Jul. 16th, 2010

abirdisnot: (Default)
Vashon drama.

I want to do some landscaping on our slope--the property behind our house is pretty steep and mostly covered with ivy and I wanted to put in native plants and stuff. Mom and I already hauled a couple of bales of hay up there for an archery target.

Also, our septic system is on its last, uh, legs, and we're trying to get someone to do something with that. So we hired a surveyor to come out. "Oh," the neighbors said, "be sure not to hire so-and-so, he's terrible. But so-and-so was the surveyor and we'd already called him.

And he came back with these crazy fucking results. Like for instance, the corner of our house isn't actually on our property, it's on our neighbors'. However, the shed right by their house that the residents there have used for decades IS our property somehow.

G, our neighbor on the other side, does not own the property his house is on, but he does own the water in front of him. Or some shit like that. Somehow we don't own the property directly behind our house, but something all slanty that goes up the slope. I dunno.
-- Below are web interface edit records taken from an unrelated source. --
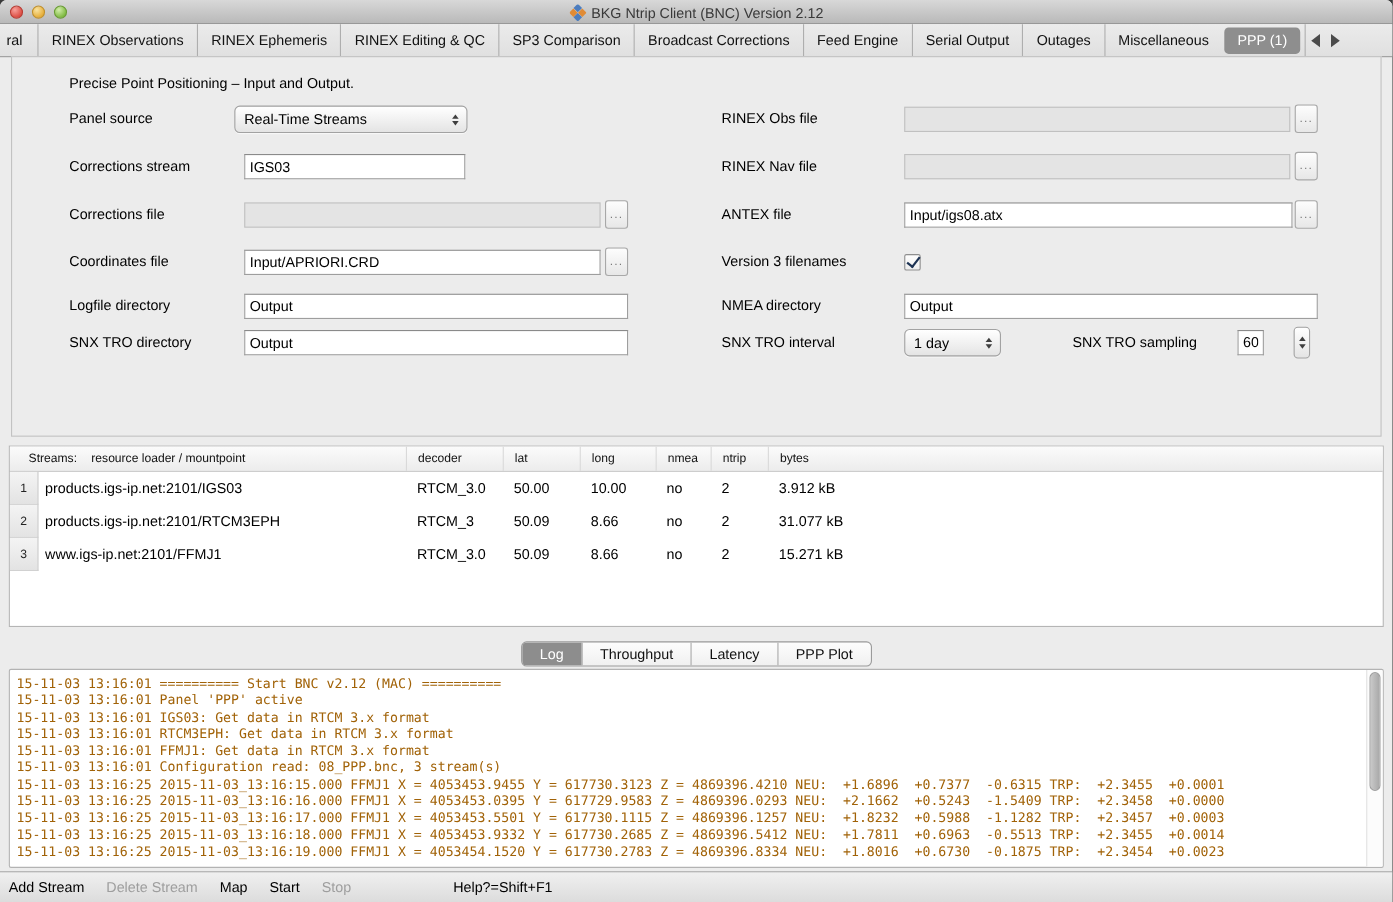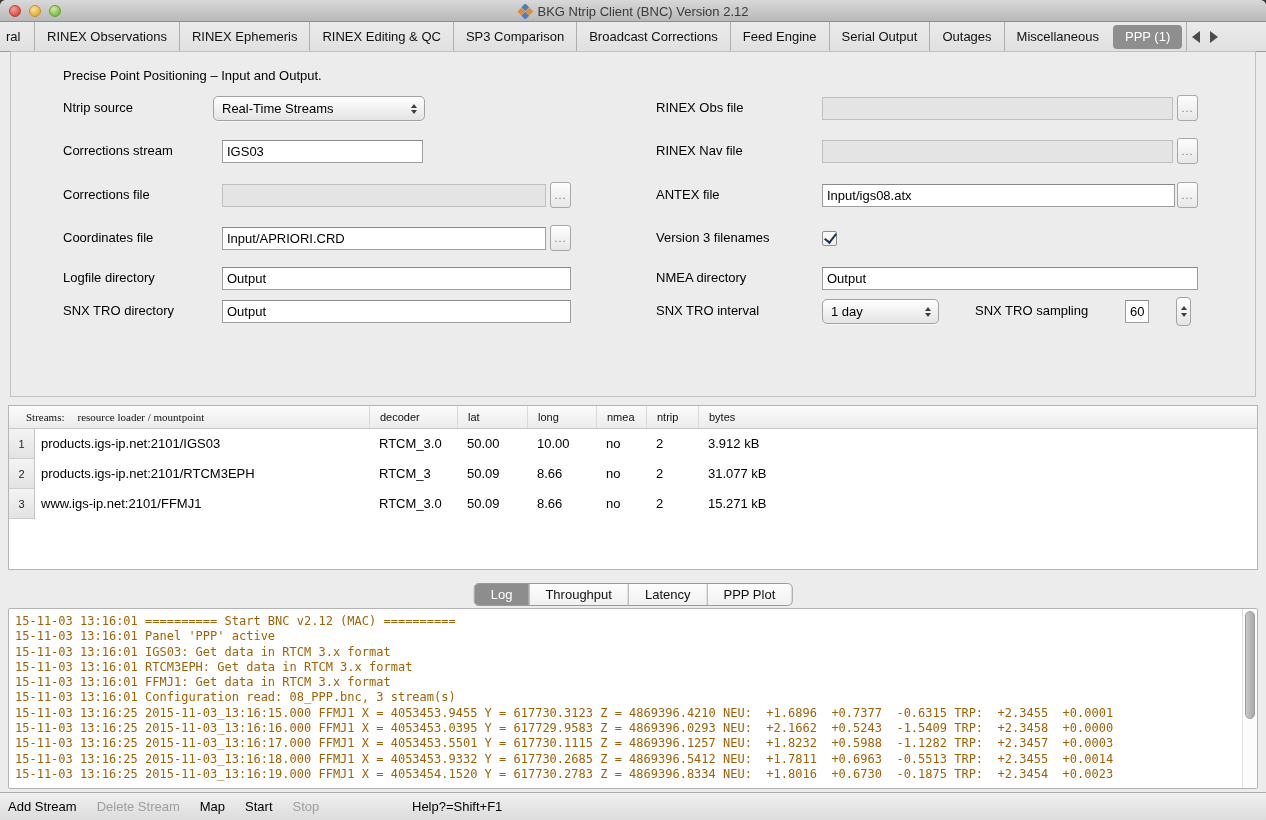"Ntrip source" div.lbl { text: Ntrip -> Panel }
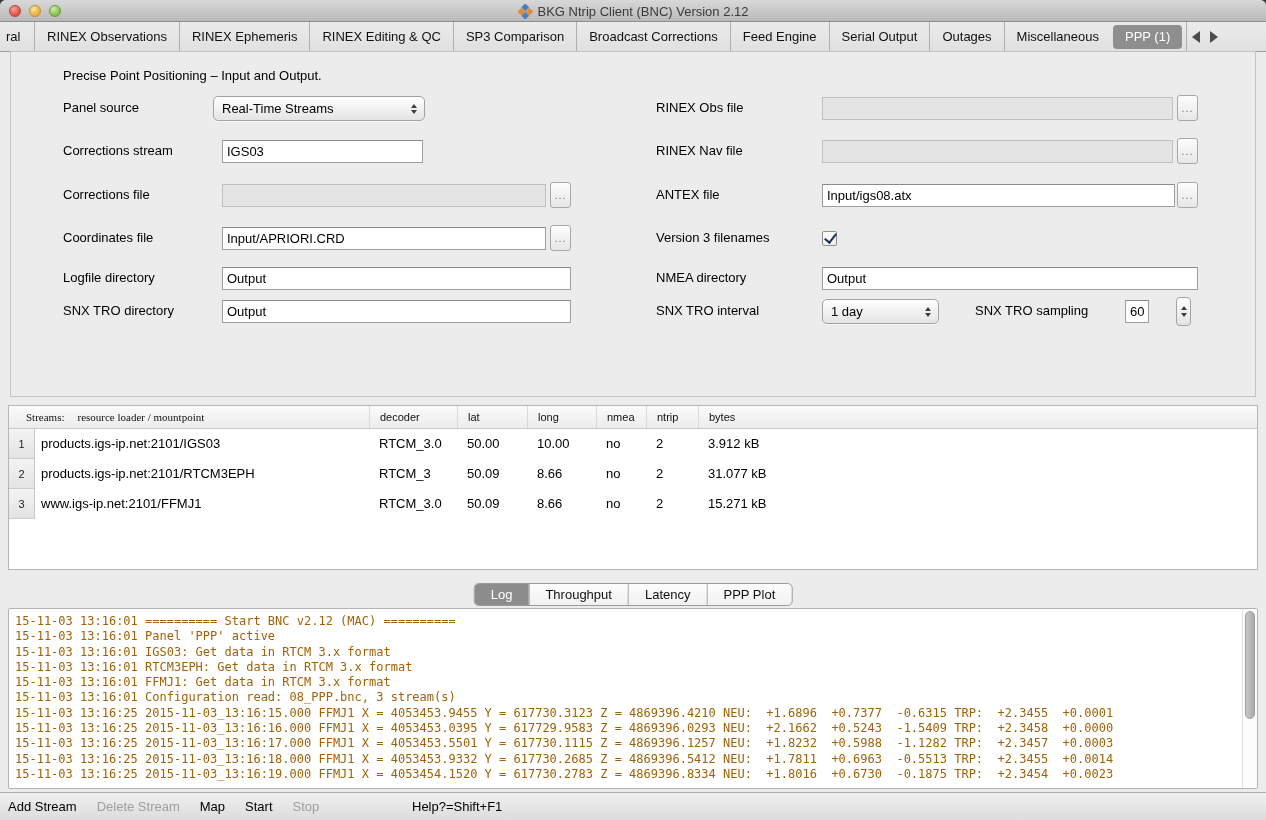"1 day" div.popup { width: 117px -> 88px }
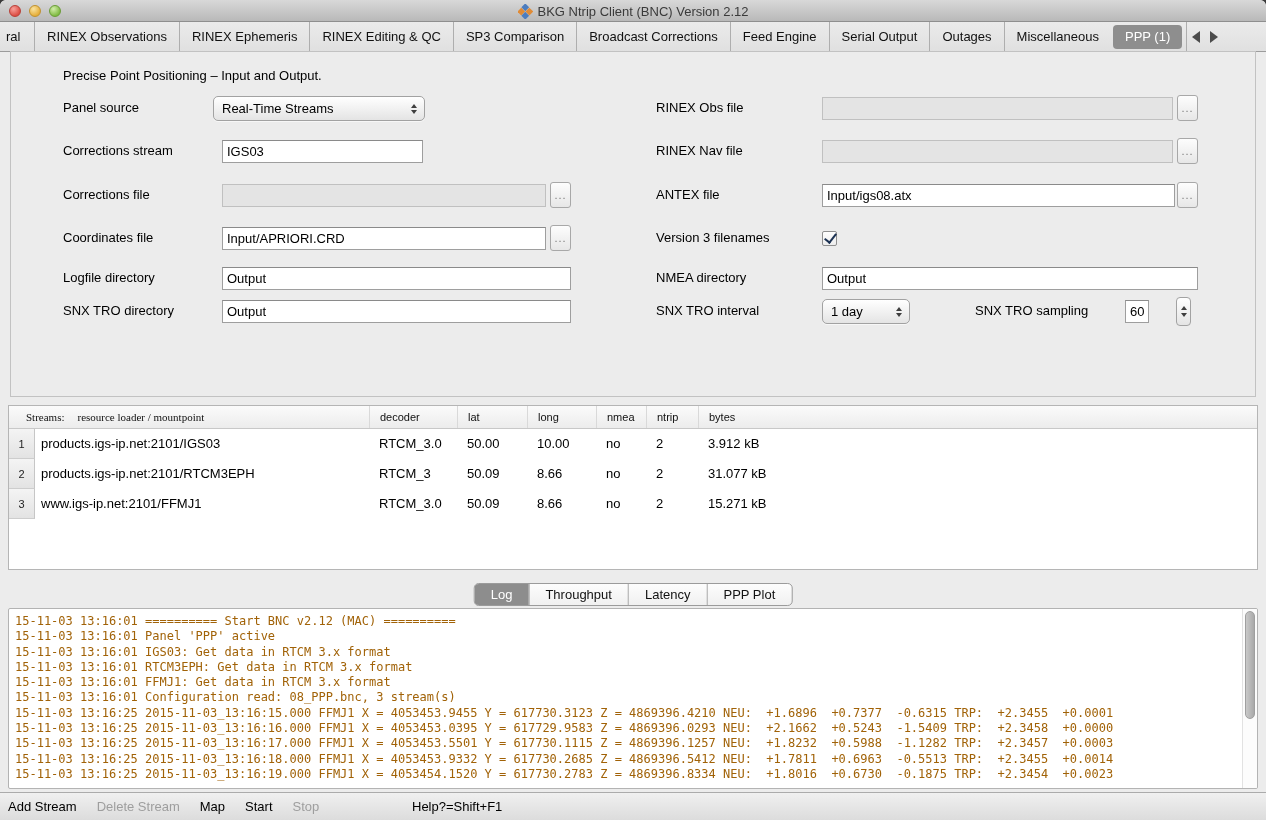"Streams: resource loader / mountpoint" .thead .hcell.first { font-family: Liberation Serif, serif -> none }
Those were his results at least, based on a reconstruction of god knows what from back when there were different trees and different roads. So we're not happy with that, but he insists he's going to officially register it with the county anyway.

On top of that and numerous other ridiculous red-tape things too numerous and exasperating to go into here: a week or so ago we received a letter. Some archeologists invited us residents to the Burke Museum to talk about their project they just got a grant for, the Manzanita Beach Public Archeology Project.

I thought it was really cool and fascinating and I looked through this book they had that had old Lushootseed names for areas around our house. One area translates as "the place where monsters are," and another is something like, "the place that is cuddled on both sides." So that's awesome and the local languages own and it was really cool to read about it.

But also horrible. The anthropologist a lot of that manual thing was based on did his work in like the 1920s, and of course his informants were local native people. There was one extremely old man who was one of his important informants, who lived with his even older wife, who was crazy. In 1919, they died of starvation, in West Seattle. They were that poor.

They used to live on land around here. Until some white guy tricked him into signing something, giving the man the property in exchange for one dollar.

There was a village, of the Puyallup people I think, quite near our house as well. A very large longhouse, more of a fort, really--the channel narrows here and it would be a good place to cut off any invaders who were coming through on canoes.

Then in the 1850s or 1860s some white people burned it down, so that the Indians would have to leave, and they could take their land.

The lady who told the anthropologist this was quite old, when she spoke to him. She had been a girl, maybe 12 or so, when people were still living there; it was a sort of winter camp. Later she was sent off to a school for Indian children, the kind that's meant to take away the territory inside you. If they spoke a single word of their own language, if they were caught, they would be locked in a dark closet.

And here's these white people, myself included, living there now. It's there, the record, the drawn maps, the stories in plain printed text. And it's so clear, that taking, and so recent. Right. There. Where that dot is, I know the view from there. They had a name for it, names for every spot along the shore, based on long familiarity. Beautiful To The Eye, one is called.

I could talk about the kids, down for the summer, their bikes strewn across the dusty gravel road. The kids build structures out of driftwood and jump in the freezing water. It's July, and there were fireworks. Our neighbor sells them in town, we got a bunch including a few parachute men that float down after the explosion.

Our parachute man landed in the water, and I had wanted to give it to my niece and I was afraid of something eating it or getting tangled, so I put on my suit, scraped my feet on the algae and barnacles on the last corroded steps of the stairs off the neighbor's dock, and went out after it. Maybe twenty yards. But I was glad to turn back and reach shallower water again, glad to be near the stairs--my breath was thick and hard to pull in, the cold does that faster than you'd expect, even though it's been hot, so hot that in the dark, the cement bulkhead was warm as I sat to rest.

They clapped and cheered my name, when I lit those small fireworks. Nothing impressive, one bright ball at a time shooting up and then dying, white light crackling in a fountain and making a loud noise.

I could talk about this neighbor and that neighbor, the ones whose family has been here a few generations, the ones who just moved from California. Local details, local drama that absorbs you only if you live here.

"Oh, no," the archeologist laughed, when we asked about artifacts, who finds them, what happens when they do. Do they belong to the tribe? "They're not interested in the land."

By which she meant not that the Puyallup people didn't care, but that they knew any attempt to recover their land was hopeless, that they needed to focus on other battles instead, like disputes over shellfish harvesting areas. "They know that the state it that 100 percent. There's no argument about that."

That man had his home stolen for a dollar, a dollar that went quickly. That village burned, and someone must have raked the blackened ground, had the slope graded, said, "Here's where the new house will be."

Now, on any private property, any archeological objects discovered belong to the property owner. If the archeologists want to take so much as a bag of dirt off your land, you need to sign over a deed to it. That's the law.

If I found an old tool, a carved bone earring, it would, legally, belong to me. How could it be mine? We are on this land like the crust on a wound.